不特定多数がアクセスするインターネット上であっても、他人に通信の内容を覗き見されたり、盗聴されたりすることなく安全に情報をやり取りできるようにするソフト。通信しようとする端末の間にSSL-VPN(Secure Socket Layer Virtual Private Network)を使った暗号化トンネルを作成することで、通信の安全性を高めている。米OpenVPN Technologies社が開発している。

 主に社外のモバイル環境から社内LANや自宅LANにアクセスする手段として利用される。LAN内にOpenVPNをインストールした専用サーバーを設置しておく。

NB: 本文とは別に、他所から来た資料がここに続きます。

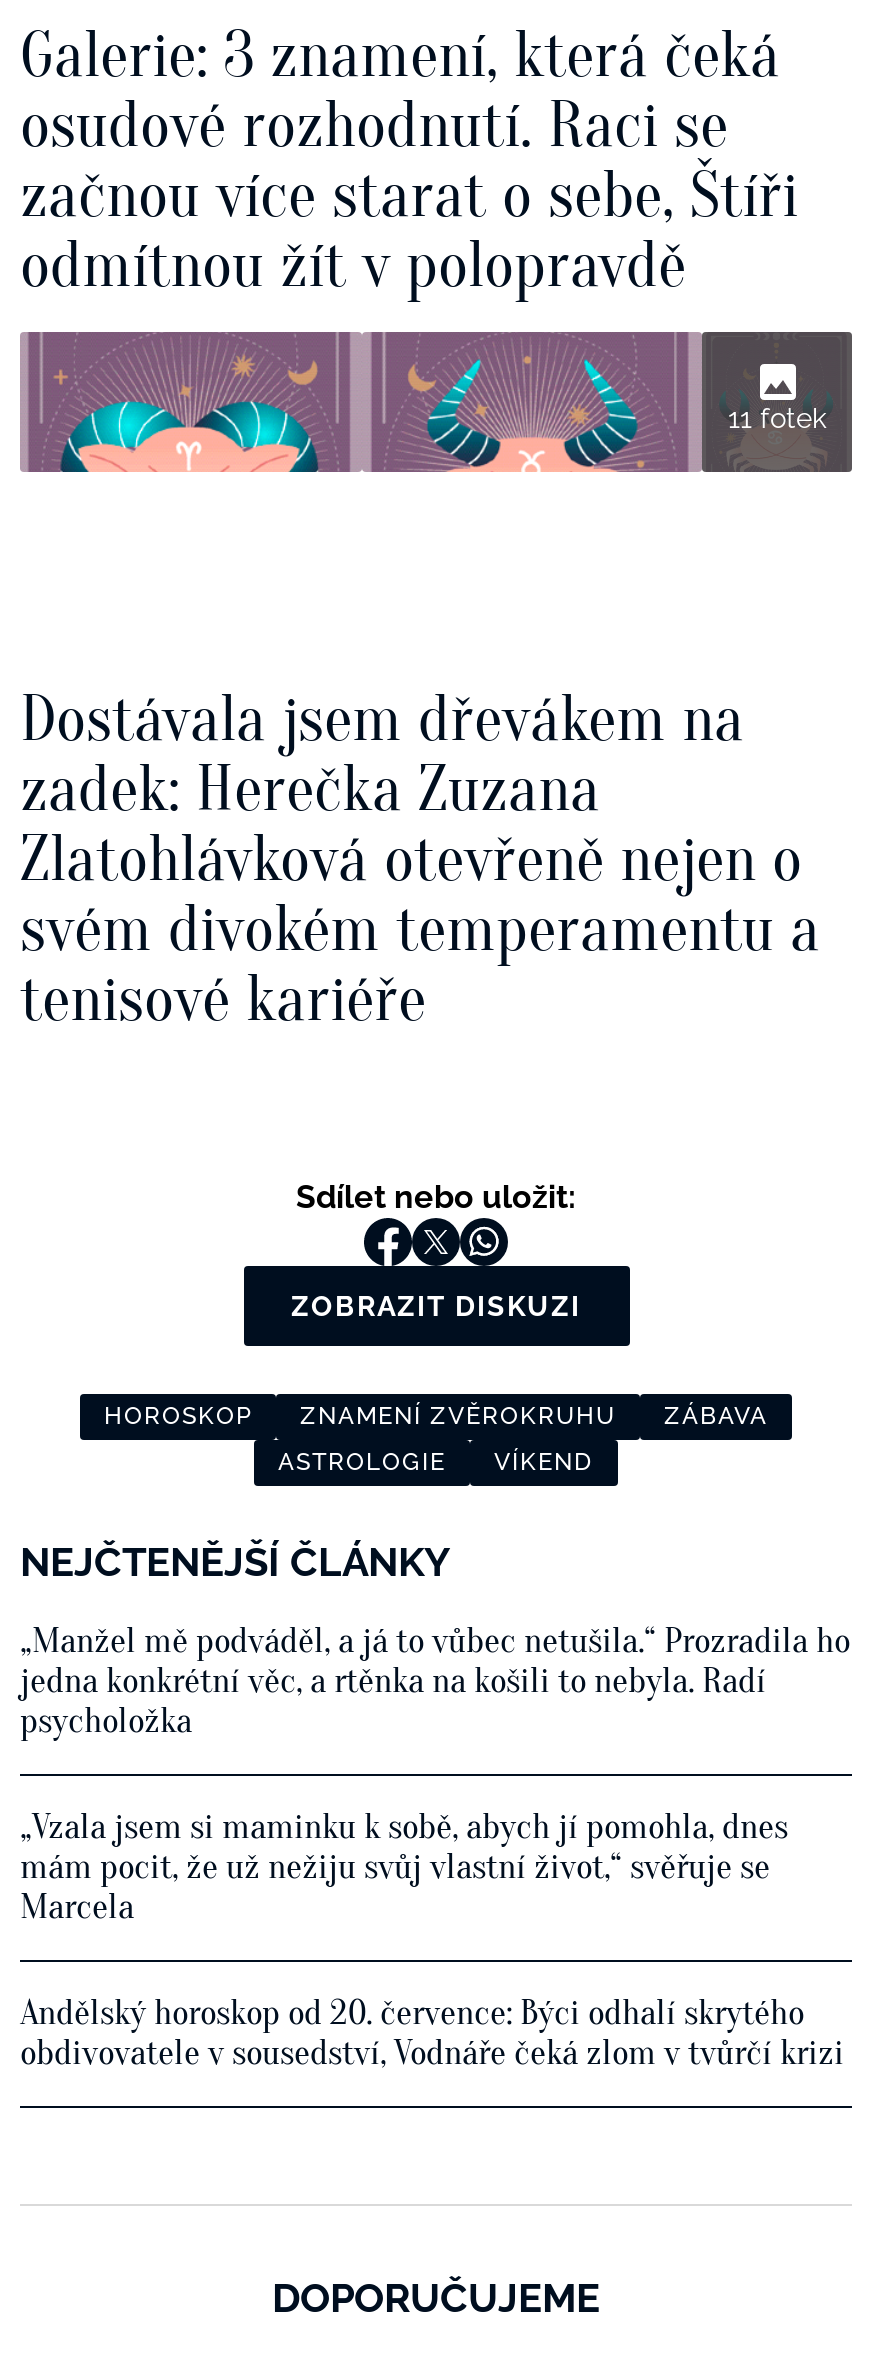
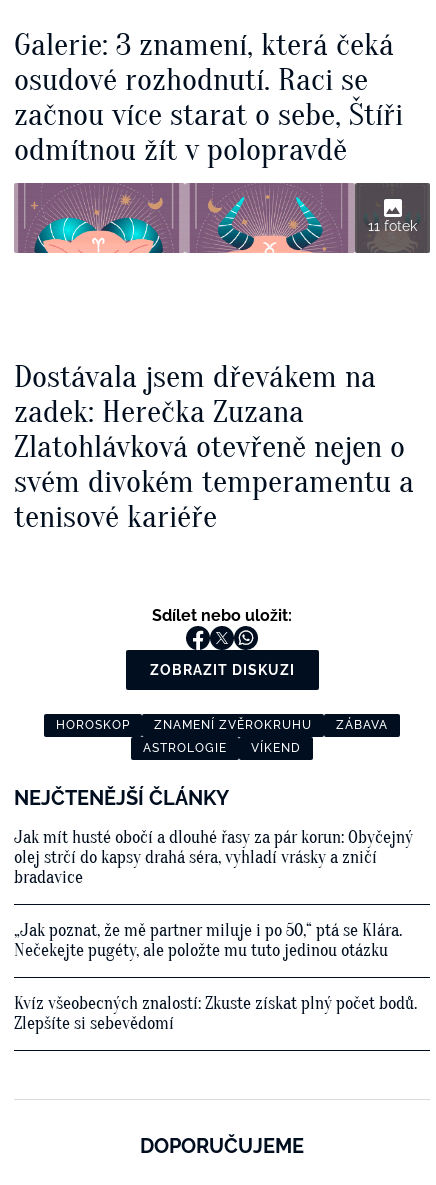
- „Manžel mě podváděl, a já to vůbec netušila.“ Prozradila ho
- jedna konkrétní věc, a rtěnka na košili to nebyla. Radí
- psycholožka
+ Jak mít husté obočí a dlouhé řasy za pár korun: Obyčejný
+ olej strčí do kapsy drahá séra, vyhladí vrásky a zničí
+ bradavice

- „Vzala jsem si maminku k sobě, abych jí pomohla, dnes
- mám pocit, že už nežiju svůj vlastní život,“ svěřuje se
- Marcela
+ „Jak poznat, že mě partner miluje i po 50,“ ptá se Klára.
+ Nečekejte pugéty, ale položte mu tuto jedinou otázku

- Andělský horoskop od 20. července: Býci odhalí skrytého
- obdivovatele v sousedství, Vodnáře čeká zlom v tvůrčí krizi
+ Kvíz všeobecných znalostí: Zkuste získat plný počet bodů.
+ Zlepšíte si sebevědomí
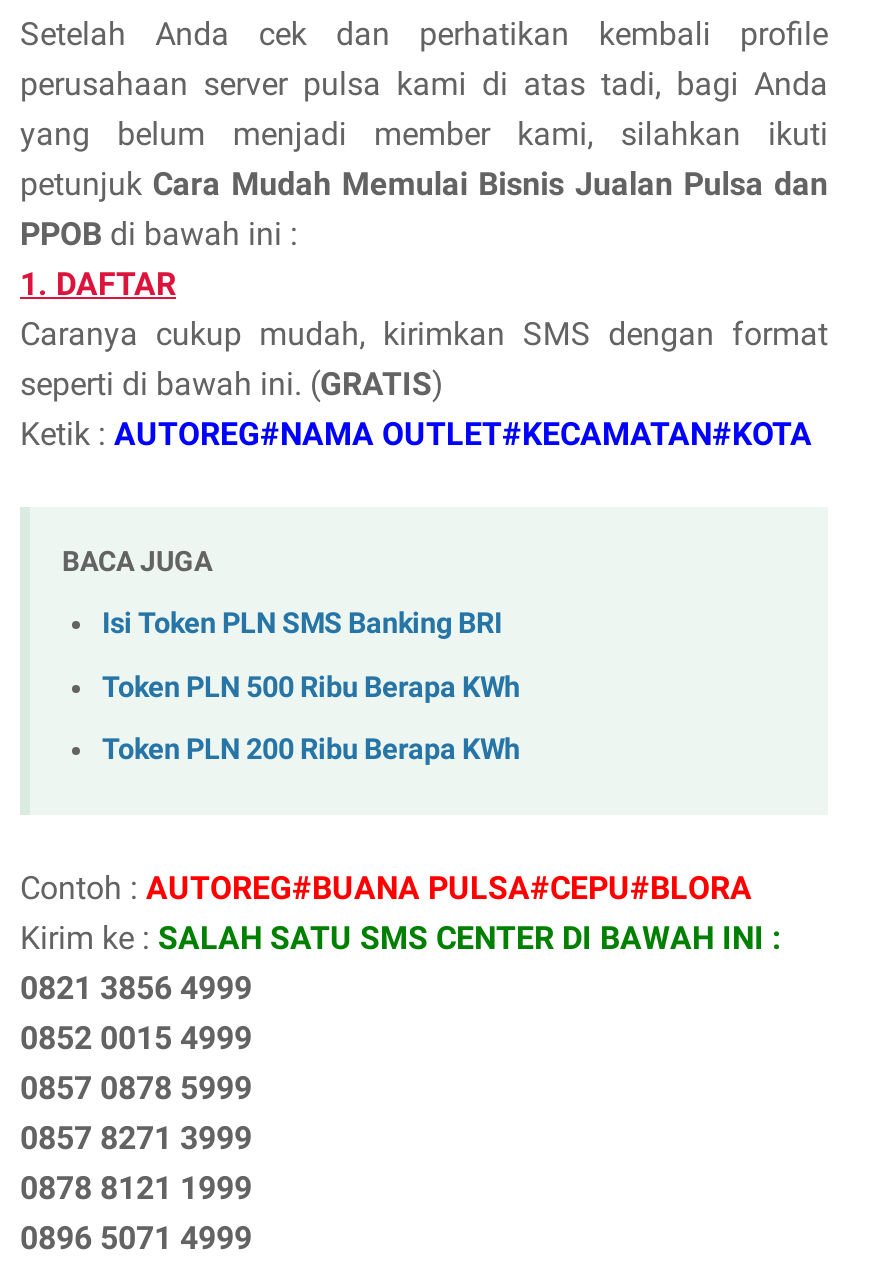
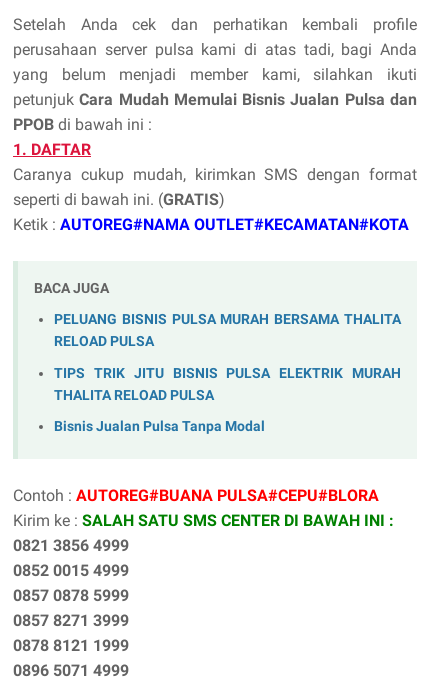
- Isi Token PLN SMS Banking BRI
+ PELUANG BISNIS PULSA MURAH BERSAMA THALITA
+ RELOAD PULSA

- Token PLN 500 Ribu Berapa KWh
+ TIPS TRIK JITU BISNIS PULSA ELEKTRIK MURAH
+ THALITA RELOAD PULSA

- Token PLN 200 Ribu Berapa KWh
+ Bisnis Jualan Pulsa Tanpa Modal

クライアントにもOpenVPNをインストールしておく。クライアントがインターネット経由で専用サーバーにアクセスして相互認証を実施し、暗号化通信を開始する。認証と暗号化通信の方式は公開鍵基盤(PKI:Public Key Infrastructure)がベースになっている。事前に共有しておいた秘密鍵と公開鍵証明書を使う。

 クライアントと専用サーバーの接続形態は、「ルーティング接続」と「ブリッジ接続」の2種類を選択できる。ルーティング接続はルーティング処理を介して接続する形態で、クライアントとサーバーのIPアドレス体系が異なる場合でも接続できる。大規模化をアクセス制御が容易な半面、ブロードキャストを使うアプリケーションを利用できないという制約がある。ブリッジ接続は、クライアントとサーバーを同一のIPアドレス体系で接続する。小規模なネットワーク構成に向く。